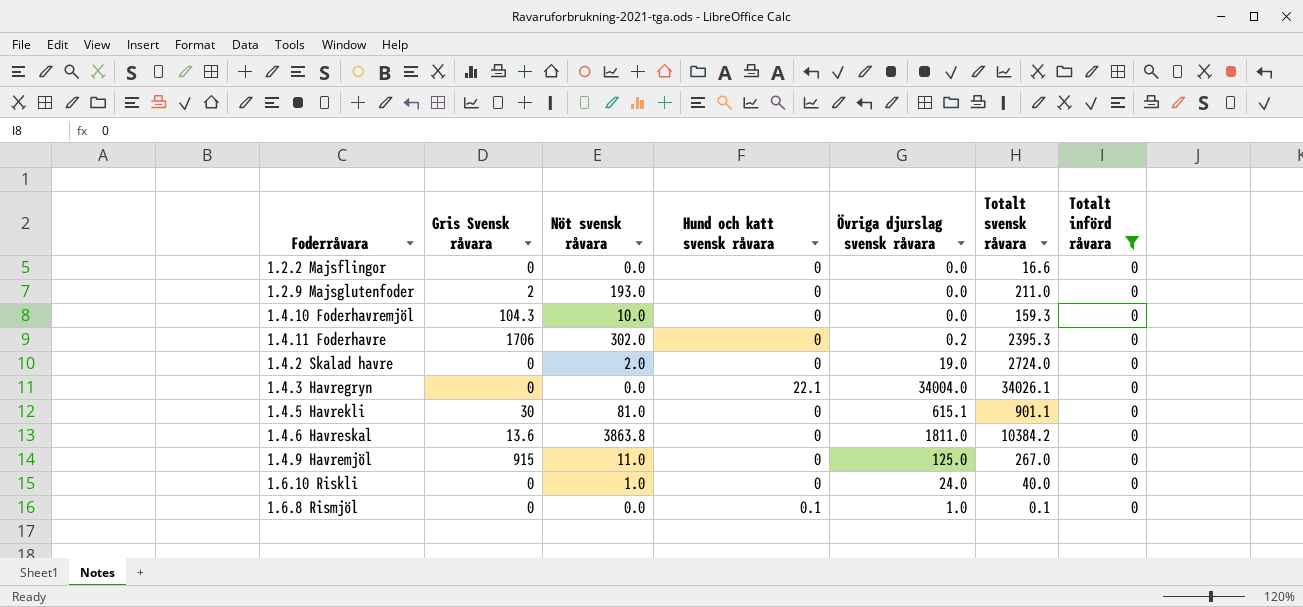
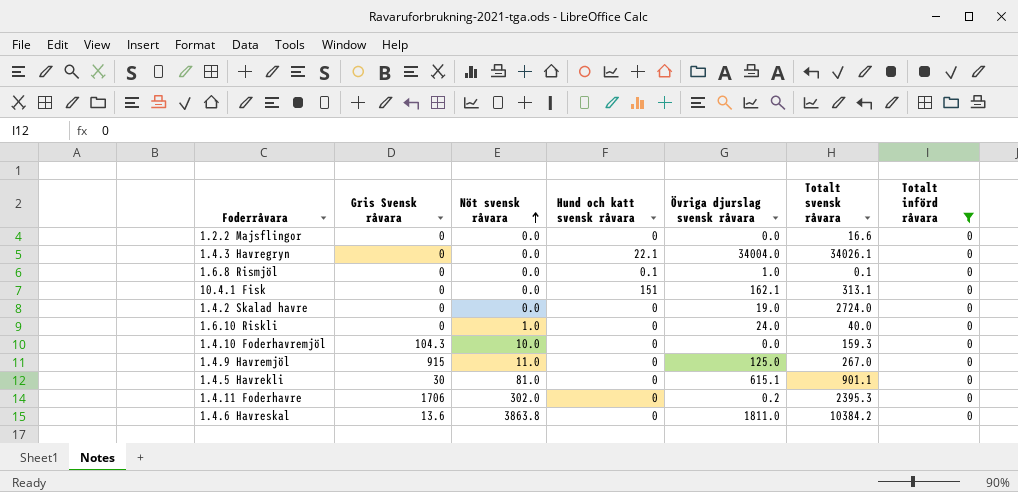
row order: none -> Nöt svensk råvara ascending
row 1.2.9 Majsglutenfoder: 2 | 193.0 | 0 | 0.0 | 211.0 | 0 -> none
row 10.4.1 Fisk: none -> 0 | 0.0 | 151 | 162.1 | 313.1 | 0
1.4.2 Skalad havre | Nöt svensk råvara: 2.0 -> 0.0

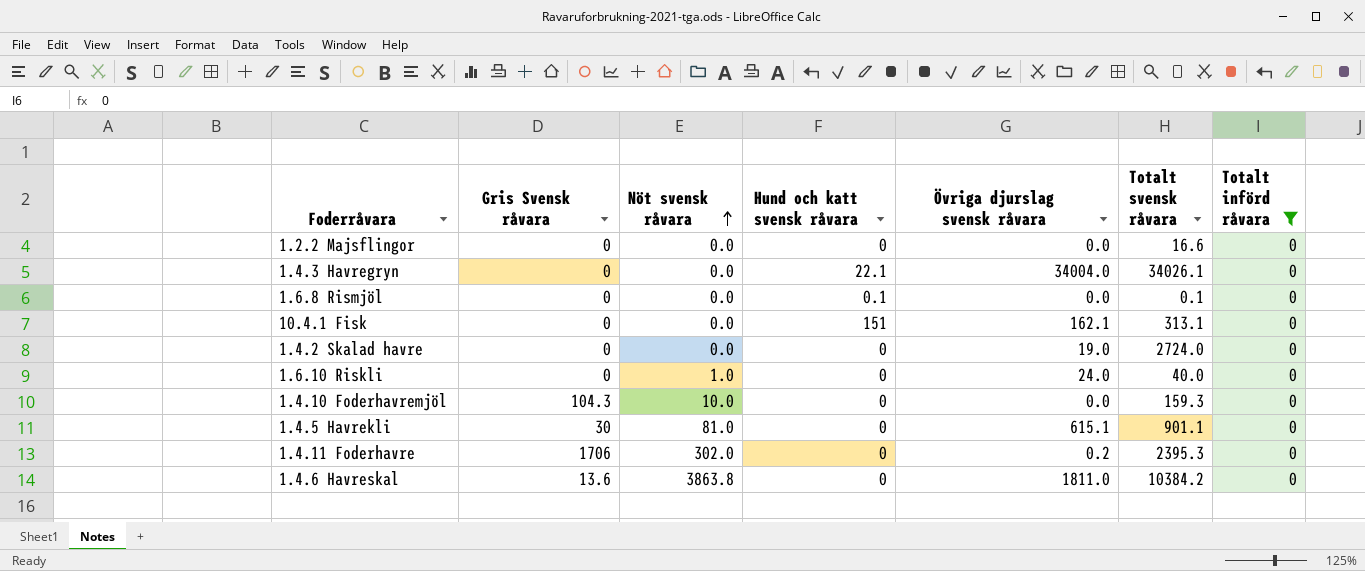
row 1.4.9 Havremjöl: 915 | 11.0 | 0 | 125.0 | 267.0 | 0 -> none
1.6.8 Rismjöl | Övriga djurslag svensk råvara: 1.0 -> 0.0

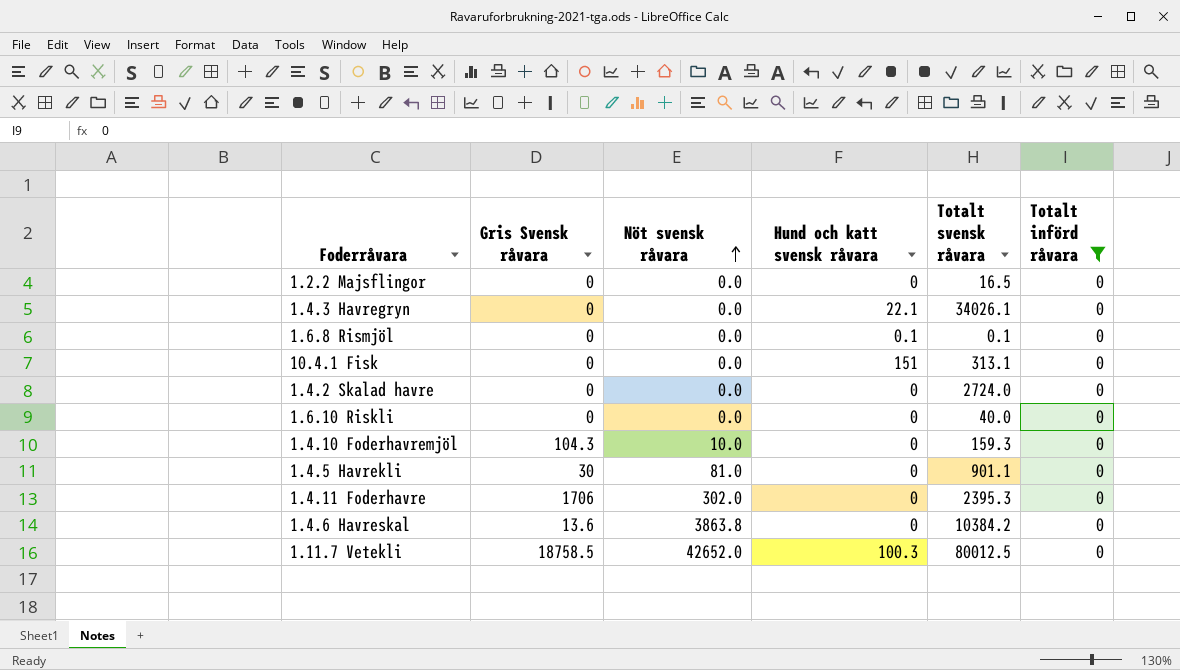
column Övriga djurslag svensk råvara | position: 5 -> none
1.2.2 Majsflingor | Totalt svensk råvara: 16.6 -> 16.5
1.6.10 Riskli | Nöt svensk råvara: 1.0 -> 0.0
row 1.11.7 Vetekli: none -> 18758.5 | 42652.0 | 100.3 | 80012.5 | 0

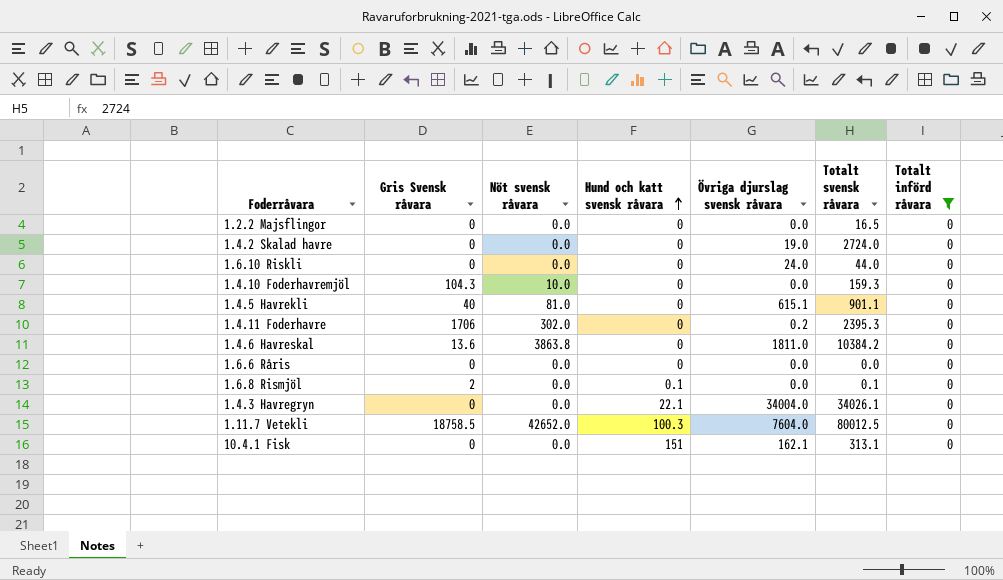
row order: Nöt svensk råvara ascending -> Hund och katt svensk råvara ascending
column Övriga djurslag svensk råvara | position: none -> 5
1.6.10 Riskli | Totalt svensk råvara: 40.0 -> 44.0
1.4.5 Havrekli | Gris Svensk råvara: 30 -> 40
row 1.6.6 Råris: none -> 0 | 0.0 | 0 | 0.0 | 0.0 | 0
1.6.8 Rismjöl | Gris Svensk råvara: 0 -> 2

+--

• _WHAT TO WORK ON_:
Retype the listing above exactly. Pictures are not part of the copy.

• _RESPONSE TO THIS TASK_:
row order: none -> Nöt svensk råvara ascending
row 1.2.9 Majsglutenfoder: 2 | 193.0 | 0 | 0.0 | 211.0 | 0 -> none
row 10.4.1 Fisk: none -> 0 | 0.0 | 151 | 162.1 | 313.1 | 0
1.4.2 Skalad havre | Nöt svensk råvara: 2.0 -> 0.0

row 1.4.9 Havremjöl: 915 | 11.0 | 0 | 125.0 | 267.0 | 0 -> none
1.6.8 Rismjöl | Övriga djurslag svensk råvara: 1.0 -> 0.0

column Övriga djurslag svensk råvara | position: 5 -> none
1.2.2 Majsflingor | Totalt svensk råvara: 16.6 -> 16.5
1.6.10 Riskli | Nöt svensk råvara: 1.0 -> 0.0
row 1.11.7 Vetekli: none -> 18758.5 | 42652.0 | 100.3 | 80012.5 | 0

row order: Nöt svensk råvara ascending -> Hund och katt svensk råvara ascending
column Övriga djurslag svensk råvara | position: none -> 5
1.6.10 Riskli | Totalt svensk råvara: 40.0 -> 44.0
1.4.5 Havrekli | Gris Svensk råvara: 30 -> 40
row 1.6.6 Råris: none -> 0 | 0.0 | 0 | 0.0 | 0.0 | 0
1.6.8 Rismjöl | Gris Svensk råvara: 0 -> 2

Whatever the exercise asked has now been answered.